So I’m going to start praying about applying these truths to my life. It’s not as easy as flipping a switch, but I definitely need to head in this direction. I wish this came more naturally to me. God willing He has enough grace towards me to help me to really apply this more in my life. Though my flesh selfishly desires what it wants and to protect itself, the spirit wants something significantly more important and meaningful for my life.

Sunday, November 18, 2007

Example of Forgiveness

“For if you forgive men their trespasses, your heavenly Father will also forgive you. But if you do not forgive men their trespasses, neither will your Father forgive your trespasses” (Matthew 6:14-15)

Recently it came to my attention that someone I used to consider a friend, but now, unfortunately I must count as an enemy, has been spreading malicious & slanderous lies about me. What started out as a misunderstanding has now developed into full blown animosity and bitterness.

[Two words of wisdom I learned from the early part of this bad situation: 1. Be very very careful about giving advice. In fact try your best not to give advice, but instead encourage people to talk about their own feelings/solutions. Then in that way they can give credit to God or themselves and you can relinquish your role. 2. Be very very careful who you trust. If the angels can’t tell the wheat from the tare than how can a human being? I’ve learned the hard way that simply because someone claims to be a Christian doesn’t necessarily mean they are or even if they are, that they can be trusted.]

Anyway, during a recent long drive I was listening to Johnny Cash reads the NT. I was back in Acts and Johnny was reading chapter 7 and it struck me that I hadn’t forgiven this person. Though I don’t feel as though I’ve yet to fully forgiven this person, I did learn how serious forgiveness is. Here Steven is being stoned to death and I had to pause to reflect on the very last act he performed just before he died. “Then he knelt down and cried out with a loud voice, “Lord, do not charge them with this sin.” And when he had said this, he fell asleep.”

So what does this require of me? Here was a sinner, like myself, redeemed by the blood of Jesus Christ and his last act wasn’t to curse these men, but to plead for their forgiveness. This is amazing to me. I would be praying that God would rain fire down on these men, but this sinful man, made holy by Jesus Christ, instead does the opposite of any “reasonable” man. He forgives the very men who were murdering him. If that’s not an example of a life utterly transformed by Jesus Christ I don’t know what is.

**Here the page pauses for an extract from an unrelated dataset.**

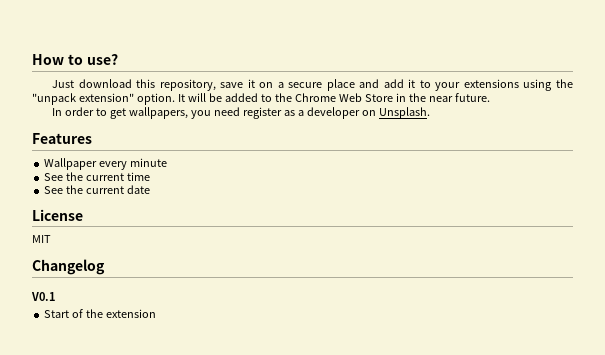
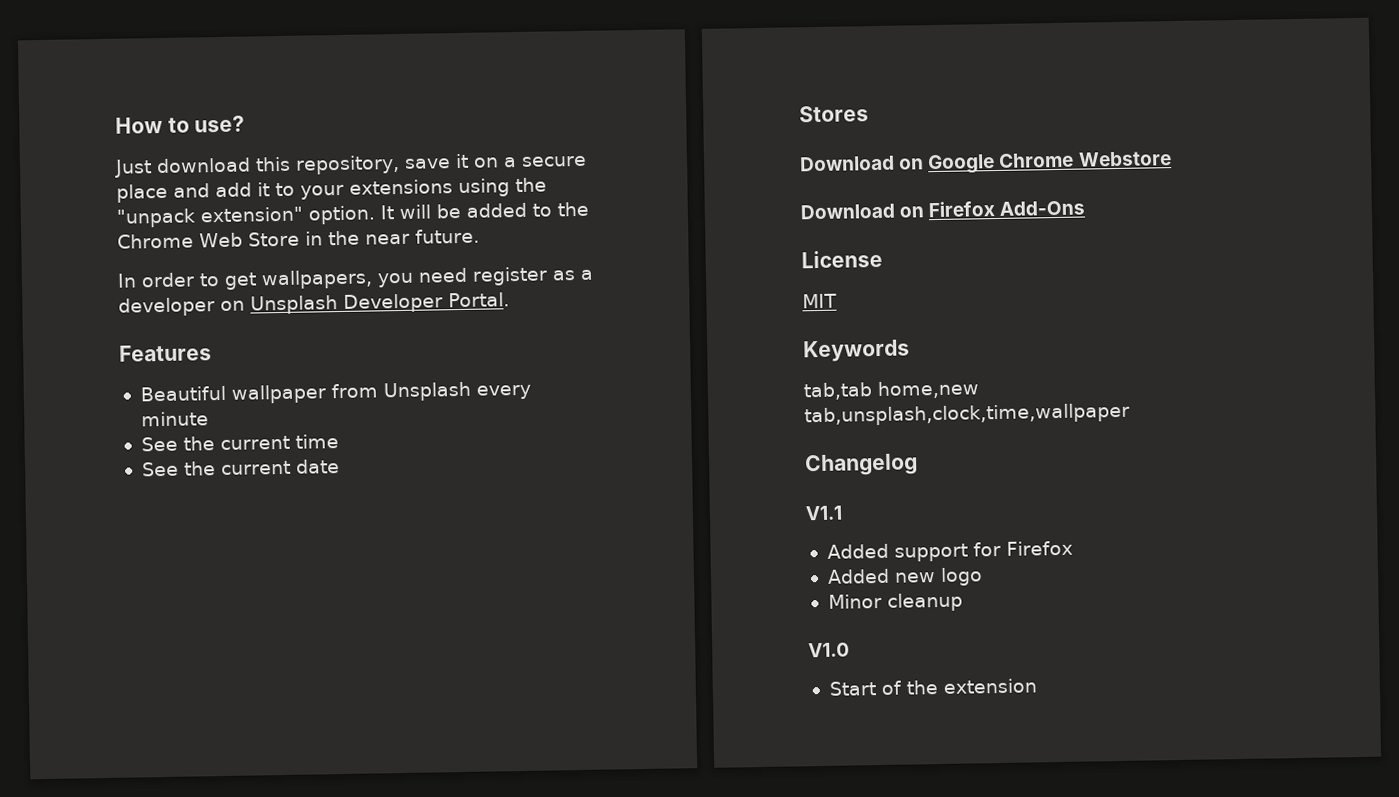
[378,107,430,119] [32,133,92,144] [44,158,98,170] Unsplash. // Features // Wallpaper -> [250,292,510,315] [119,344,212,362] [139,381,471,404] Unsplash Developer Portal. // Features // Beautiful wallpaper from Unsplash
[32,209,83,221] [32,235,51,243] [32,259,105,275] [31,292,55,301] License // MIT // Changelog // V0.1 -> [799,105,869,123] [799,151,1172,175] [800,200,1086,220] [801,249,883,269] [802,293,837,309] [803,339,910,363] [803,380,980,401] [804,402,1130,427] [804,453,918,477] [805,505,843,521] [826,540,1073,562] [826,567,983,586] [827,592,963,612] [808,642,850,658] Stores // Download on Google Chrome Webstore // Download on Firefox Add-Ons // License // MIT // Keywords // tab,tab home,new tab,unsplash,clock,time,wallpaper // Changelog // V1.1 // Added support for Firefox // Added new logo // Minor cleanup // V1.0

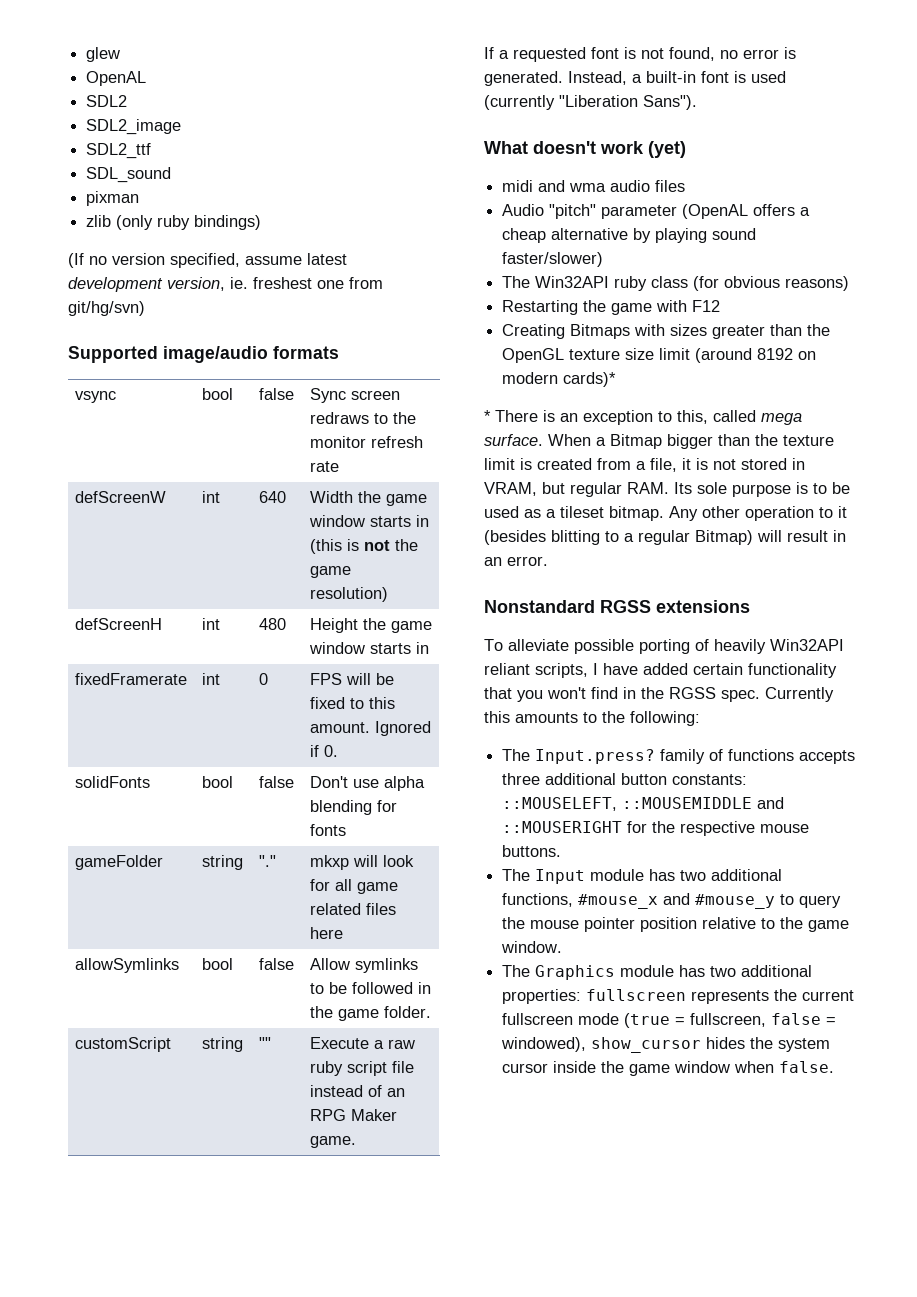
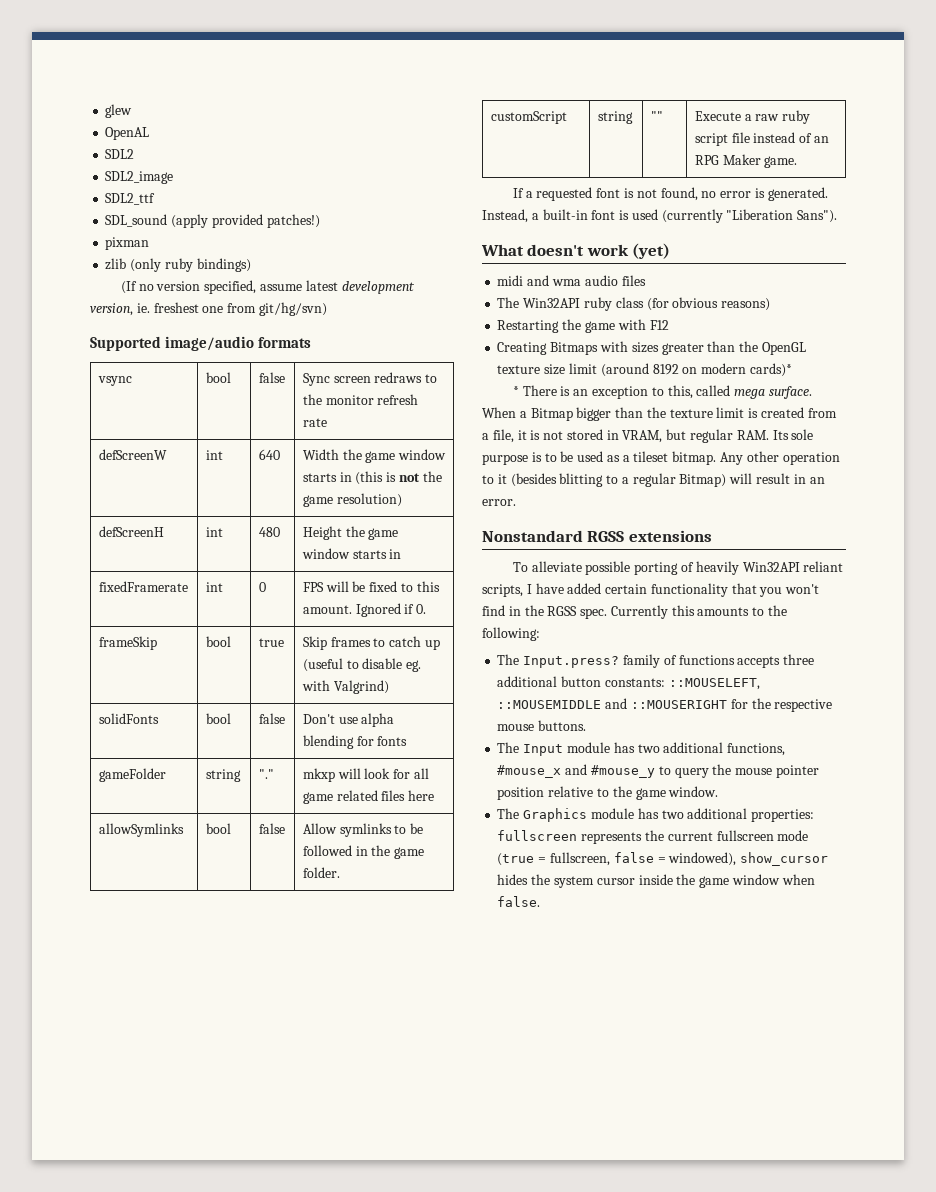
(172, 175) none -> [171,214,320,228] (apply provided patches!)
(339, 751) none -> [98,636,157,650] [205,636,231,647] [258,638,284,647] [302,636,440,650] [302,658,422,672] [301,680,389,694] // frameSkip | bool | true | Skip frames to catch up (useful to disable eg. with Valgrind)
[502,204,811,219] [502,228,757,243] [502,252,604,267] // Audio "pitch" parameter (OpenAL offers a cheap alternative by playing sound faster/slower) -> (646, 280) none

Father God, in the name of our Lord and savior Jesus Christ, I pray that you would show me, and every believer, how to love people the way you do. Show us, as you did with Stephen, through your Holy Spirit, how to love people so much we could forgive them, even as they murdered us. Instead of the left hand of vengeance, show us how to present the right hand of love and fellowship. Not for our glory, but yours. Amen.

Wednesday, October 17, 2007

Offensive or art?

What type of attitude should Christians take towards these types of artistic expressions? Do these types of events offend? If so why? We need to understand this. We need to understand why this would be offensive. Is Christianity a label or designation we should take pride in or is it something else?

From the article it sounds to me like this man is curious. He’s exploring something he doesn’t understand. “Why do so many people worship this Jesus who died such a shameful, painful and horrible death? How could he have risen from the dead?”

Perhaps the question we should really be asking is: Is Christianity a status, accomplishment, designation, something we’ve achieved or gained? Or rather is Christianity a relationship with a God who sacrificed what was most precious because His glorification and love for us was more important? Even as I state this I still feel I’m doing a huge injustice to the deeper meaning behind a relationship with Jesus Christ.

These types of displays should never bother us. Rather we should look for opportunities to discuss Jesus with others through these types of events. Imagine if instead of opposing this display someone had taken the time to try to discuss Jesus Christ with this man. It sounds like he would be open to this.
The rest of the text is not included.